- _EXERCISE OBJECTIVE_: Look through the data below, and copy each line that carries the word "lustro".

ENTRIES SUPPLIED section start

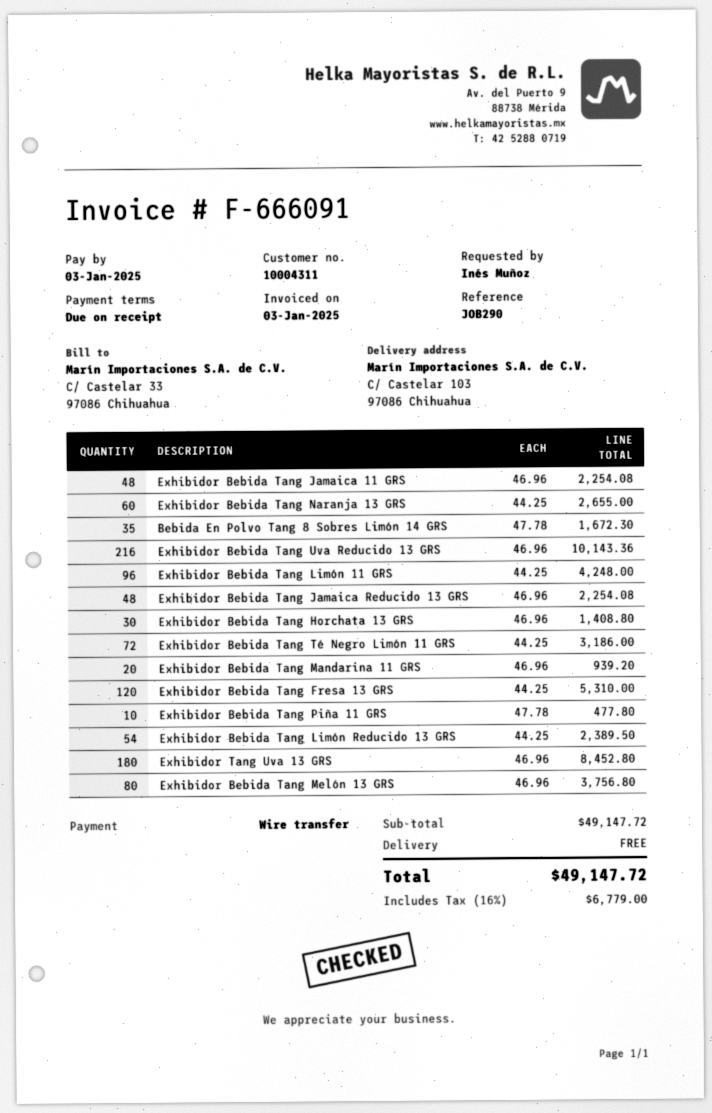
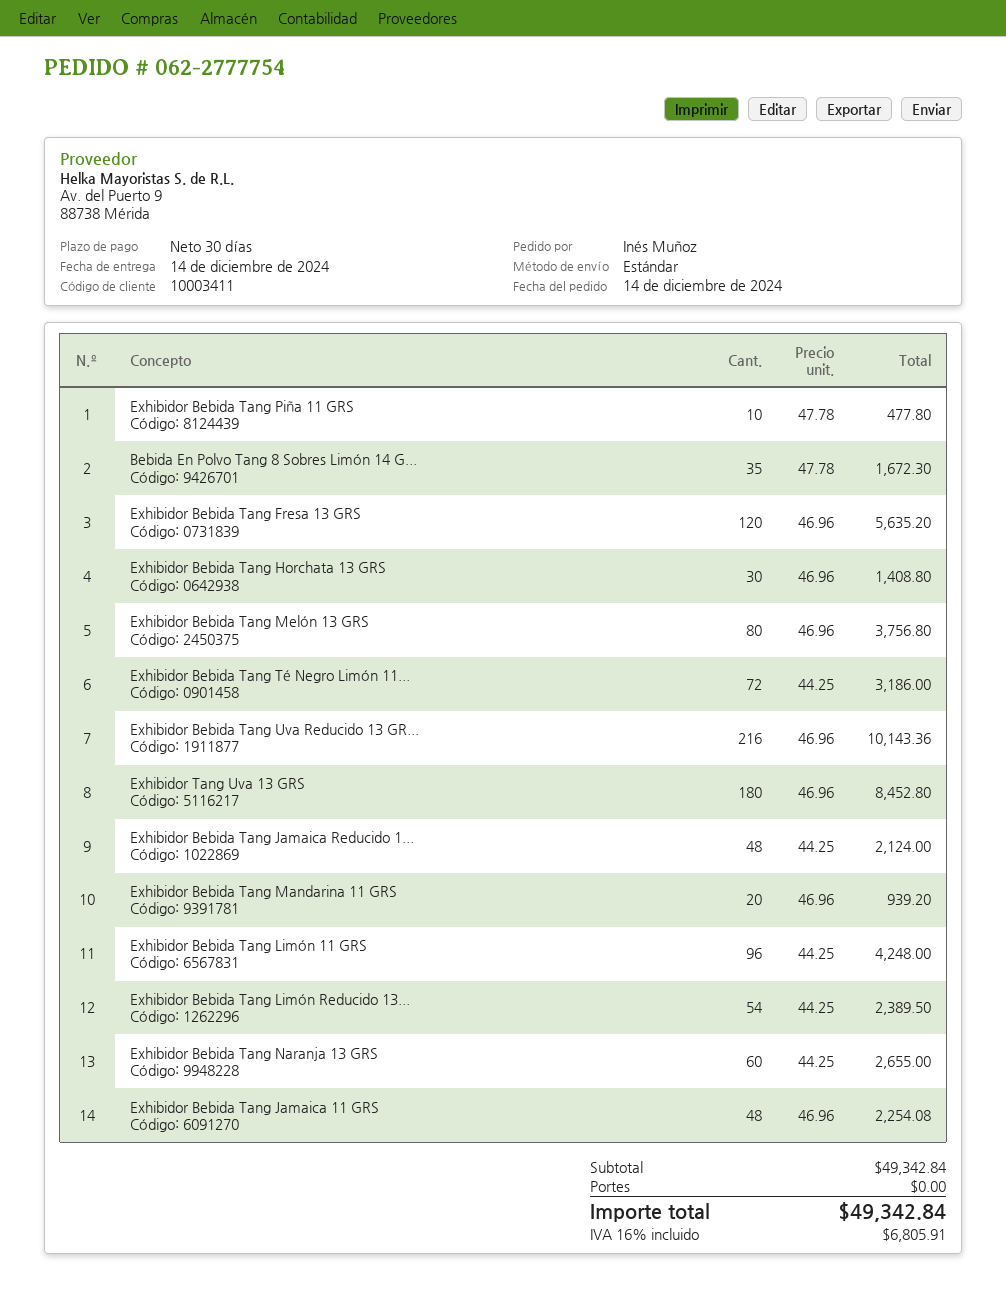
payment terms: on receipt -> 30 days
customer number: 10004311 -> 10003411
Exhibidor Bebida Tang Jamaica Reducido 13 GRS: 48 x 46.96 = 2254.08 -> 48 x 44.25 = 2124.00
Exhibidor Bebida Tang Fresa 13 GRS: 120 x 44.25 = 5310.00 -> 120 x 46.96 = 5635.20
subtotal: 49147.72 -> 49342.84
tax: 16% = 6779.00 -> 16% = 6805.91
total: 49147.72 -> 49342.84

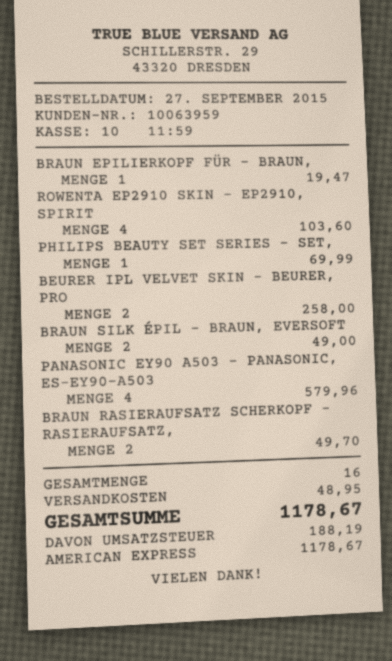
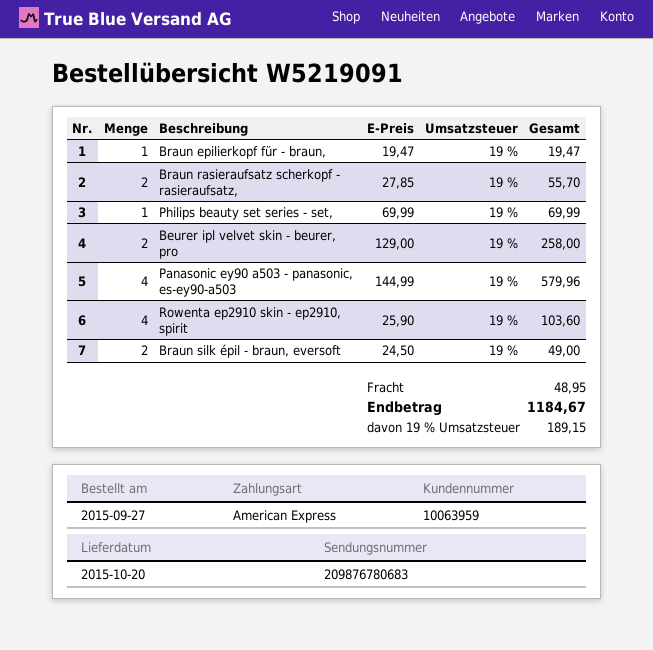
BRAUN RASIERAUFSATZ SCHERKOPF - RASIERAUFSATZ,: 2 for 49.70 -> 2 for 55.70
tax: 188.19 -> 189.15
total: 1178.67 -> 1184.67

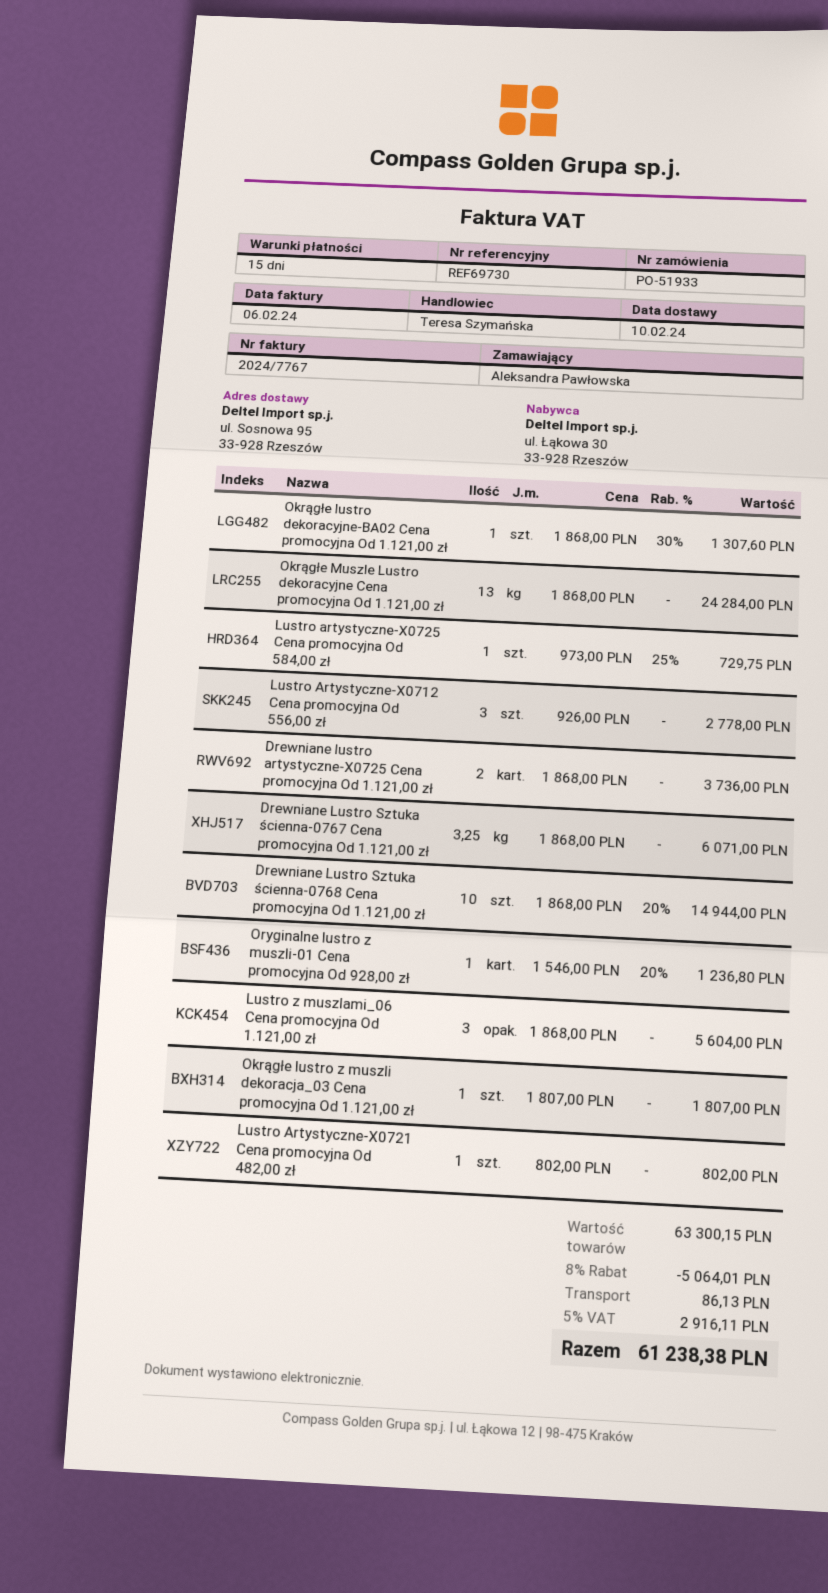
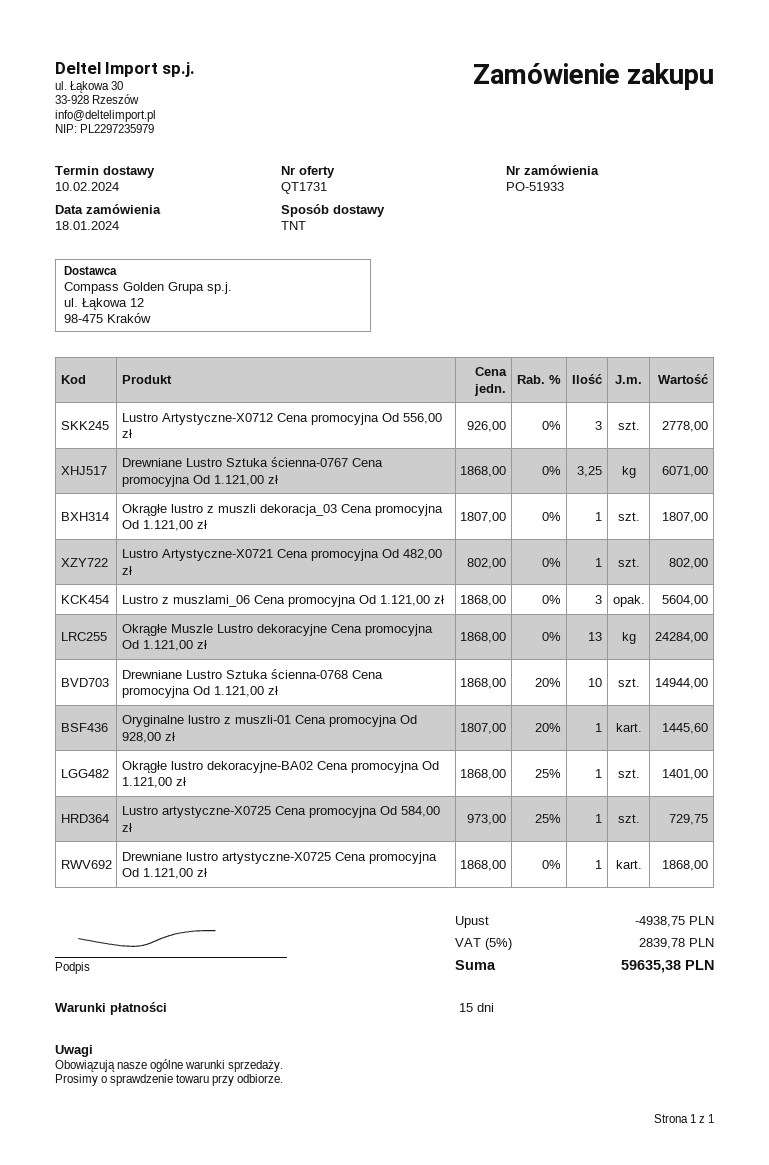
Okrągłe lustro dekoracyjne-BA02 Cena promocyjna Od 1.121,00 zł: 1 x 1868.00 - 30% = 1307.60 -> 1 x 1868.00 - 25% = 1401.00
Drewniane lustro artystyczne-X0725 Cena promocyjna Od 1.121,00 zł: 2 x 1868.00 = 3736.00 -> 1 x 1868.00 = 1868.00
Oryginalne lustro z muszli-01 Cena promocyjna Od 928,00 zł: 1 x 1546.00 - 20% = 1236.80 -> 1 x 1807.00 - 20% = 1445.60
discount: 5064.01 -> 4938.75
shipping: 86.13 -> none
tax: 5% = 2916.11 -> 5% = 2839.78
total: 61238.38 -> 59635.38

ENTRIES SUPPLIED section end

- _REPLY_:
Okrągłe lustro dekoracyjne-BA02 Cena promocyjna Od 1.121,00 zł: 1 x 1868.00 - 30% = 1307.60 -> 1 x 1868.00 - 25% = 1401.00
Drewniane lustro artystyczne-X0725 Cena promocyjna Od 1.121,00 zł: 2 x 1868.00 = 3736.00 -> 1 x 1868.00 = 1868.00
Oryginalne lustro z muszli-01 Cena promocyjna Od 928,00 zł: 1 x 1546.00 - 20% = 1236.80 -> 1 x 1807.00 - 20% = 1445.60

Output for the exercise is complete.